Mochi is a Japanese rice cake made from glutinous rice with a gooey and chewy texture. The mochi itself is not sweetened, which makes it a versatile food that can be used in both sweet and savory dishes.
Kiri mochi is a type of mochi pre-cut into rectangular shapes; it's dried, hard like bar soap, and available year-round. Kiri mochi is a popular pantry food as it comes in convenient individual packages and has a long shelf life, which lasts several months.

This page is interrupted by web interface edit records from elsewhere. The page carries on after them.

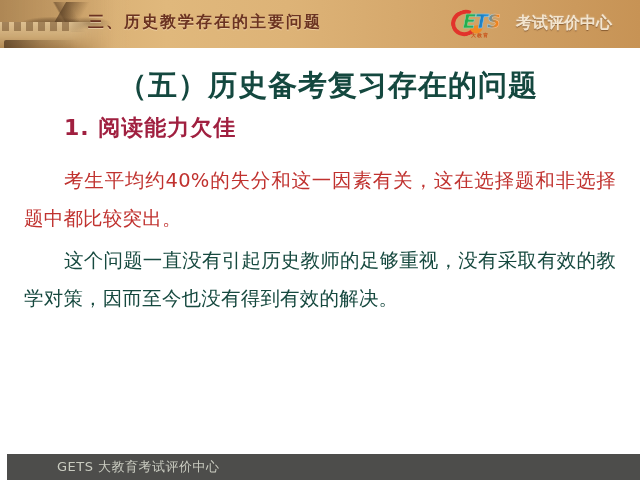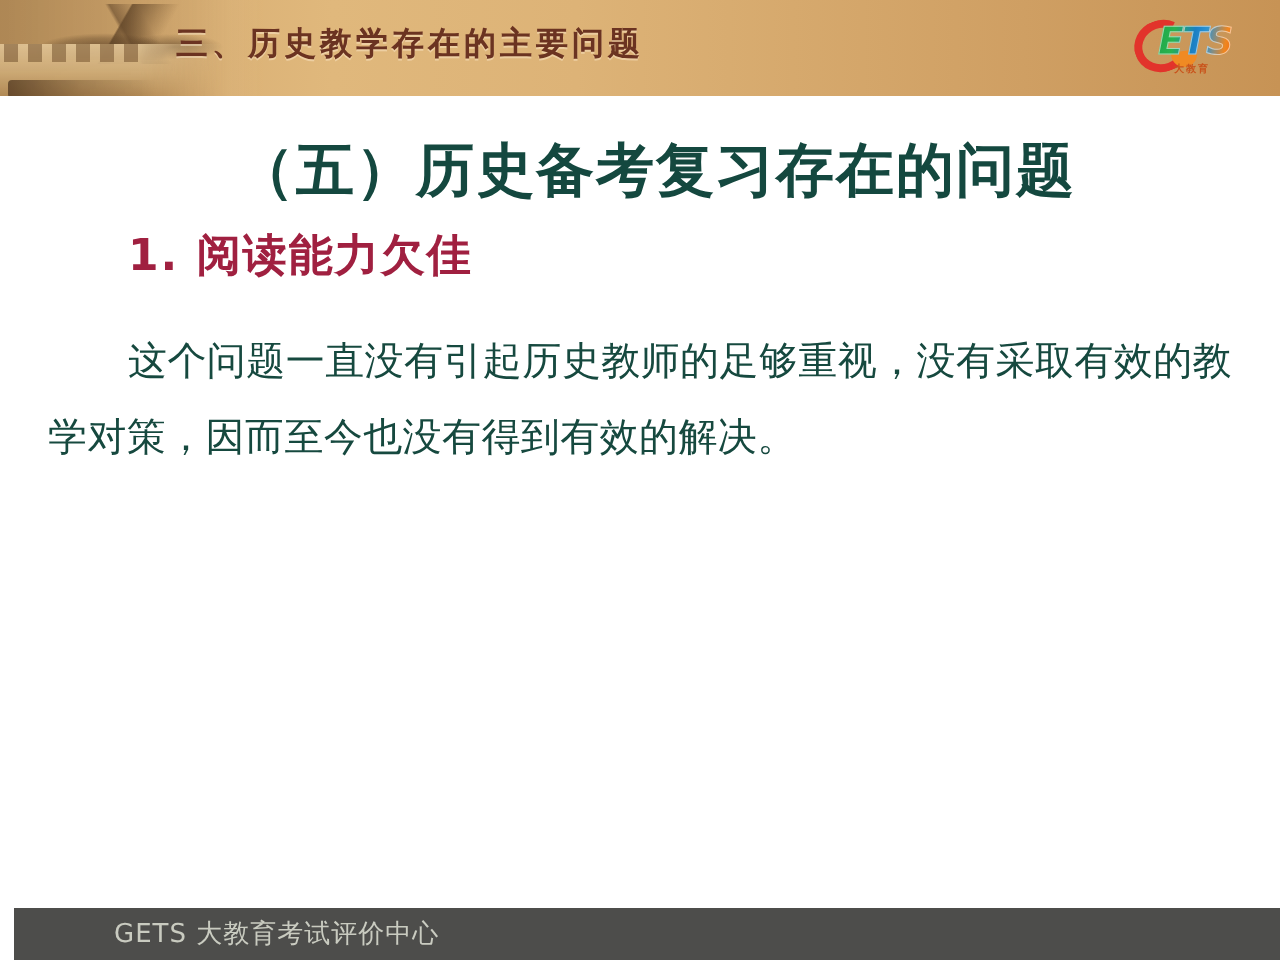"ETS" .logo { right: 8px -> 28px }
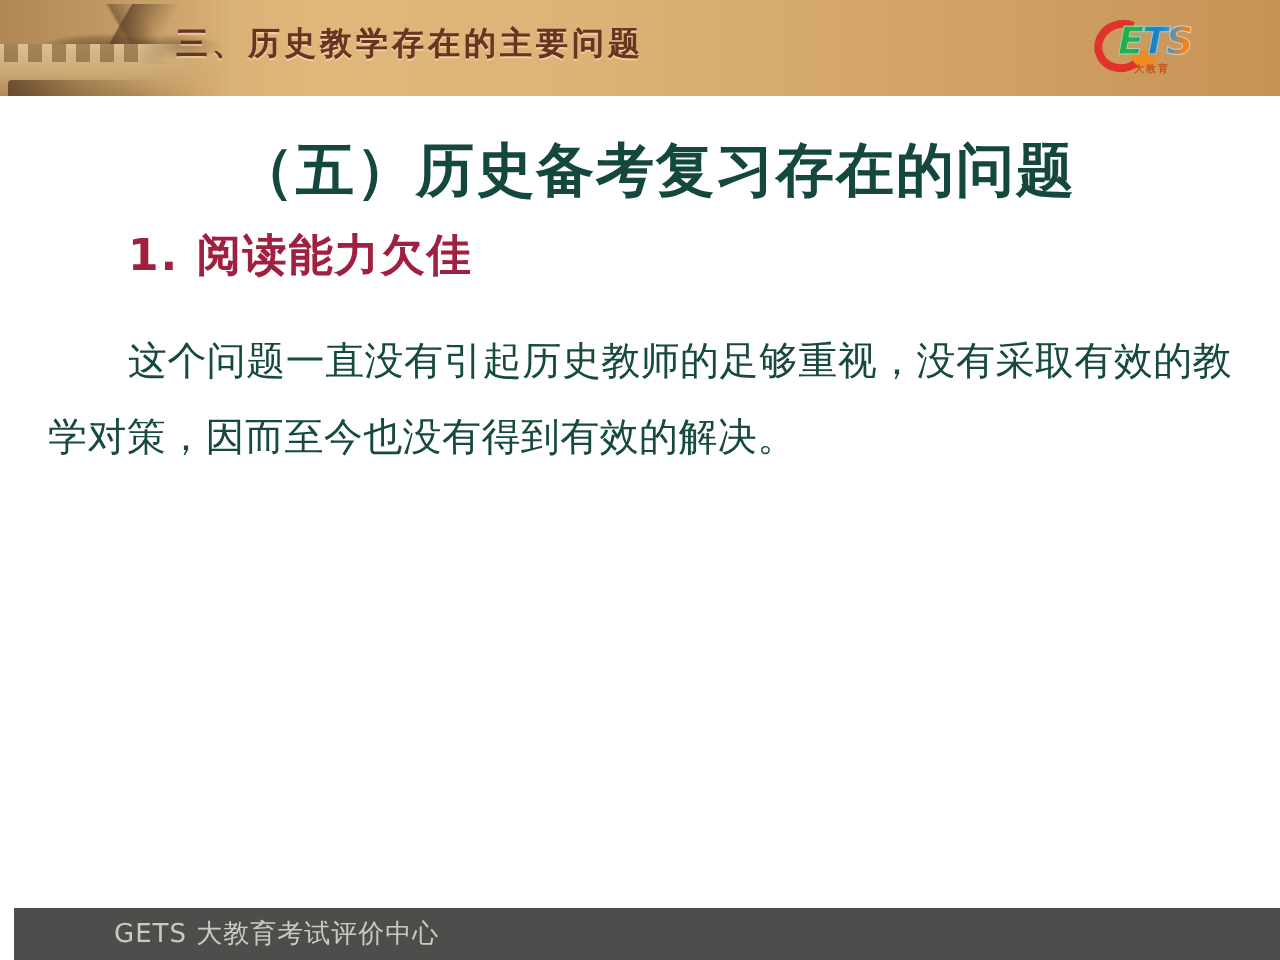"考试评价中心" div.logo-cn { html: none -> <div>考试评价中心</div> }
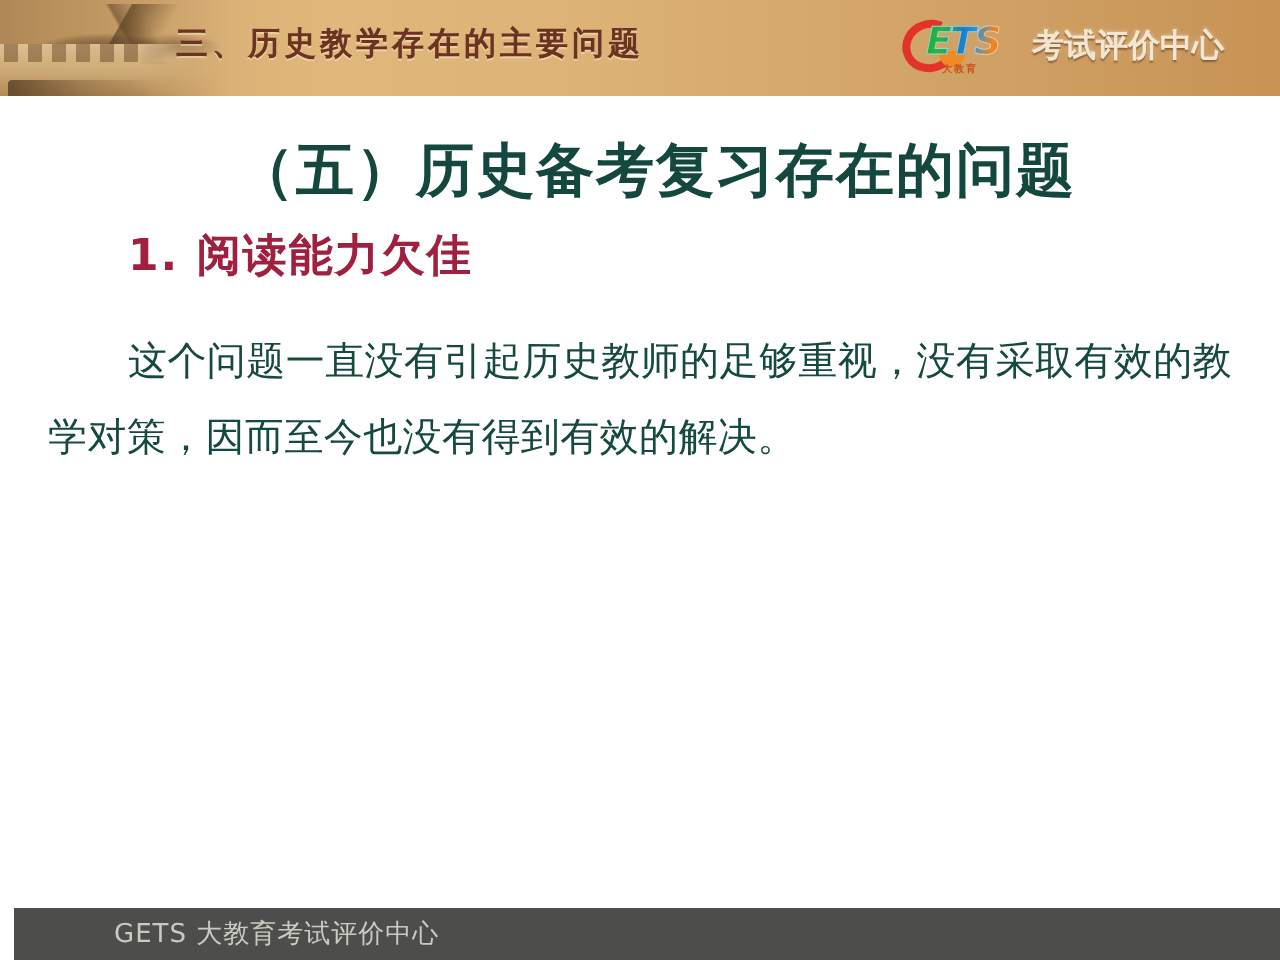"考生平均约40%的失分和这一因素有关，这在选择题和非选择题中都比较突出。" p.para { html: none -> <p>考生平均约40%的失分和这一因素有关，这在选择题和非选择题中都比较突出。</p> }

This Sato no kiri mochi is the most famous brand and is pre-cut with a slit, which makes it easier to break apart by hand and cook evenly.
*Mochi should be enjoyed with caution as a potential choking hazard, especially for the elderly and small children. When enjoying mochi, always exercise caution and take small bites to ensure safe consumption.
How To Cook Kiri Mochi
To cook kiri mochi, you can use a toaster oven or a dry frying pan.
If using a toaster oven, preheat it to 390°F (200°C) and place the kiri mochi in the oven. Bake for 5 minutes until the kiri mochi puffs up and turns slightly golden.
If using a dry frying pan, heat the pan over medium heat and place the kiri mochi on the pan. Cook for 2-3 minutes until the bottom becomes slightly golden, then flip it over and cook the other side for another 2-3 minutes until golden and puffy.
Be careful not to overcook the kiri mochi, as it can become tough.
How To Eat Kiri Mochi
Once cooked, kiri mochi can be enjoyed with a variety of toppings, as you see below. It can also be added to soups and stews for a chewy texture and delicious flavor.
- For sweet dishes: Anko paste (red bean paste), kinako powder, sugar
- For savory dishes: Soy sauce, nori seaweed, daikon oroshi, natto, scallions
Find kiri mochi recipes in the following!
Kiri Mochi Recipes
Discover 8 delicious kiri mochi recipes below!
1. Oshiruko (Sweet Red Bean Soup)
This Oshiruko is made with red bean paste and small mochi rice cakes, creating a smooth, sweet broth that will delight your taste buds.
You can make this authentic Japanese dessert at home with simple ingredients and easy-to-follow instructions!
2. Anko Mochi
Anko Mochi is a popular Japanese confectionery beloved by many people in Japan. Combining sweet anko (adzuki bean paste) and soft but crispy yaki mochi creates a delicious and satisfying treat.
3. Kinako Mochi
Kinako Mochi is made from mochi dusted with kinako (roasted soybean flour) and sugar. The chewy mochi, the nutty yellow kinako, and a hint of sweetness combine to create a uniquely delicious treat.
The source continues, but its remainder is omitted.